While makeover TV often stylistically borrows from the reality TV format the two genres are quite distinct. Makeover TV is relatively cheap programming that is easily franchised, and as such, it makes for perfect 21st factual TV with the added value of entertainment values. In fact, the emergence of reality makeover/lifestyle formats can be viewed as an effect of the increasing competition and deregulation of the television market where factual TV is concerned.

In terms of academic interest – why study makeover TV? – Lewis makes the point how makeover television, “concerned as it is with targeting, transforming, and optimizing every aspect of ordinary people’s identities and lifestyles, represents an especially rich site for understanding the shifting dynamics of selfhood and cultural value today.’ (Lewis, 2013, p.1). Further, makeover and lifestyle formats tend to be associated with times of relative uncertainty and social fluidity where people look to popular forms of advice, such as magazines, manuals, and TV for guidance and a sense of assurance. As Lewis observes, ‘The domestic and personal concerns asked by makeover television – far from being trivial – go to the heart of a range of questions facing late modern societies.’ (Lewis, 2013,p.1).

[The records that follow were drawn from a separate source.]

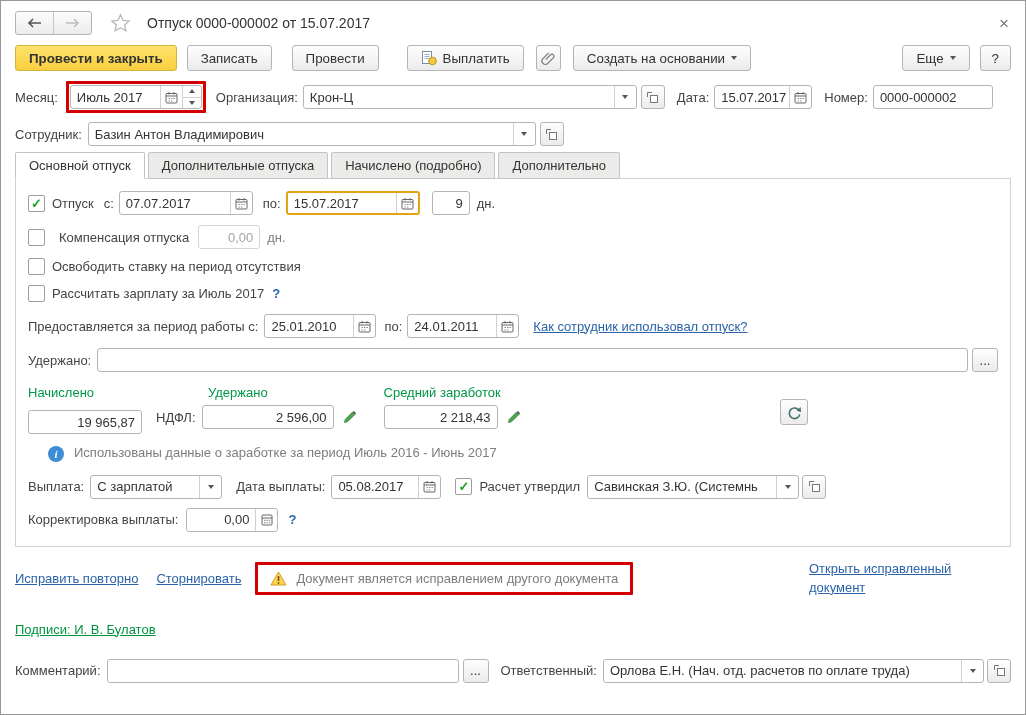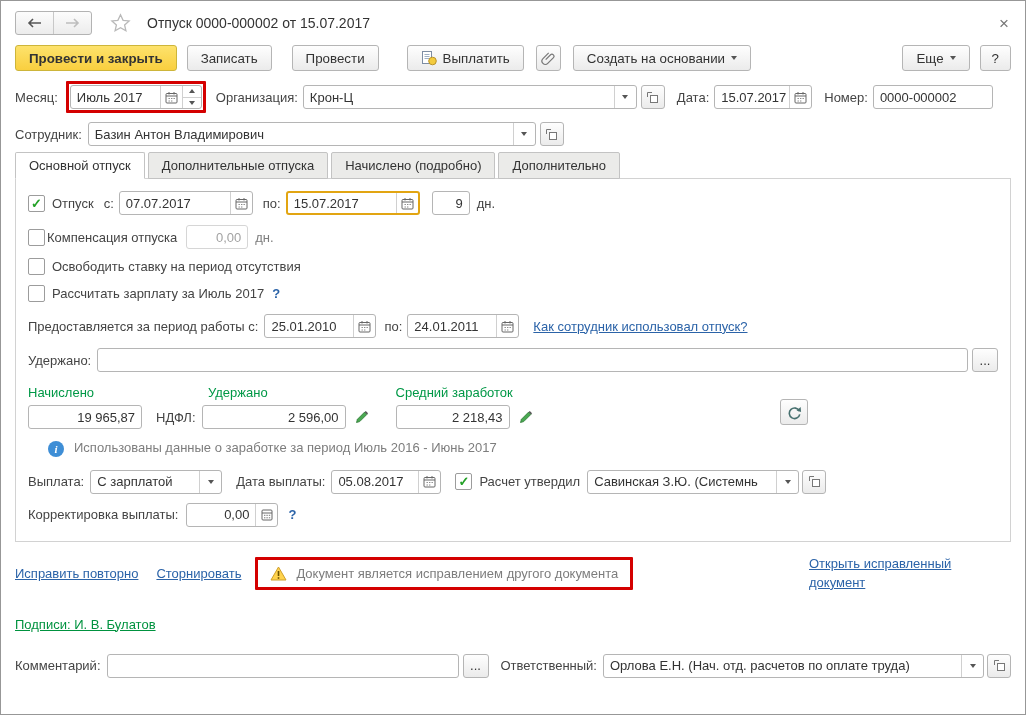"Компенсация отпуска" span.lbl { margin-left: 2px -> 14px }
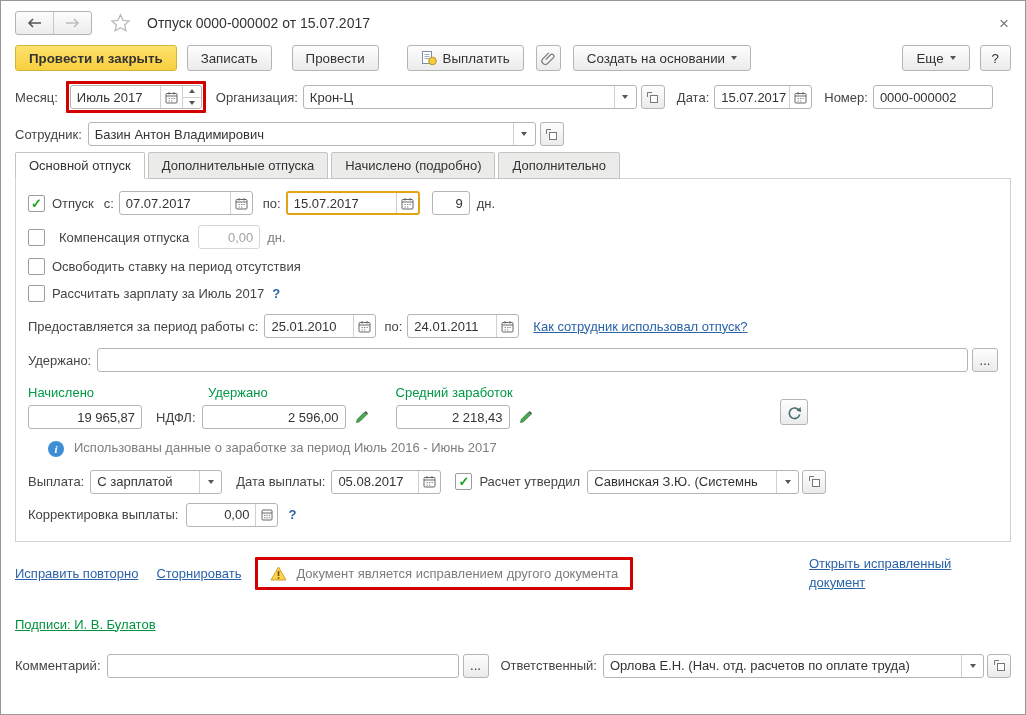"Начислено" div.grn { margin-bottom: 5px -> 10px }
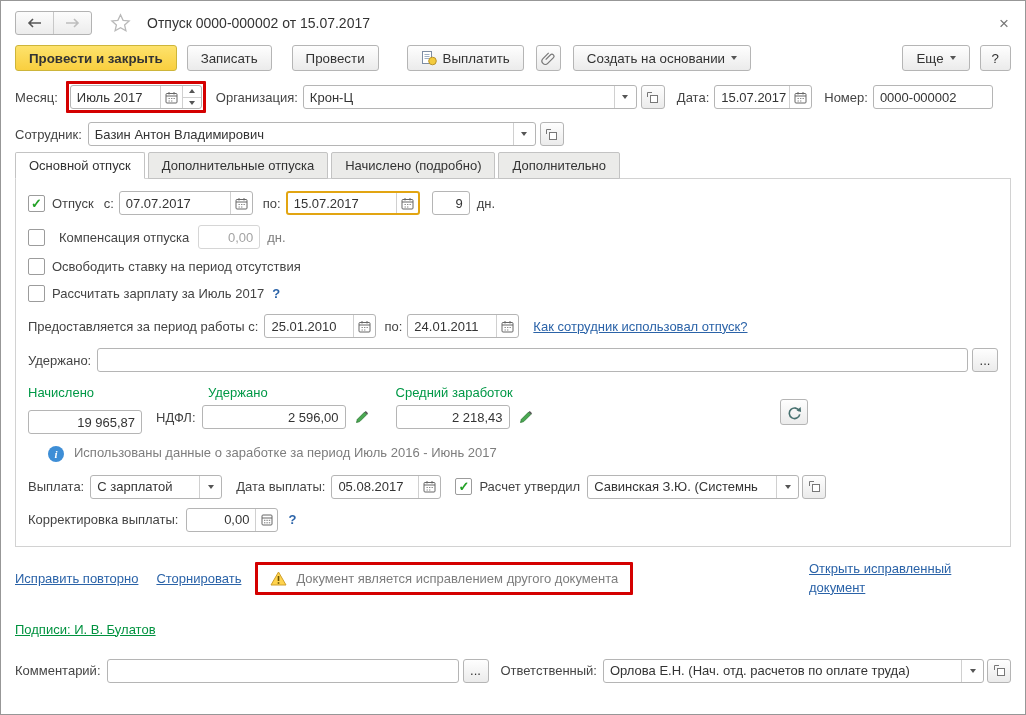"2 596,00" span.field { width: 144px -> 132px }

The makeover format has also given rise to a particular type of TV personality. Although the style, mode of address, and audience for these shows varies considerably, all of these makeover programs heavily rely on the figure of the expert or (often, self-proclaimed) ‘Guru’. Where the makeover show departs from the reality TV format is in its focus on lifestyle advice, and the provision of expertise from the resident Guru or expert. ‘Ordinary’ people and ordinary lives are transformed often at the hands of gurus and experts. ‘The lifestyle expert, or Guru, plays ‘a strongly pedagogical role by authorizing certain models of social identity and “good” citizenship.’ (Lewis, 2007); the obvious example being the popular TV show Queer Eye, where participants, or ‘makoveree’ are guided by not just one but five ‘Gurus’ in their televised transformation.

Once aware of what constituted a makeover show, students were more than willing to share their knowledge and experience of these shows. Once aware of the serious academic writing and research on the form, students were willing to engage with these types of programmes in a more serious manner.

Both Reality TV and makeover TV have become strong features of the TV schedules, and as such they are worth examining in more detail. Further, most of my students are also studying TV practices and usually their first forays into working in TV are on shows that belong to these genres in one form or another. As Lisa Taylor notes (2002, p.489), ‘while lifestyle makeover programmes have to some extent displaced sit-coms and dramas from primetime television, they have also borrowed the main ingredients of that programming – drama, conflict, emotion, and stereotypes.’, and therefore the study of both fictional and factual forms in television is important.


Kenneth A Longden is a Lecturer in Television and Media, University of Salford, and a Fellow HEA.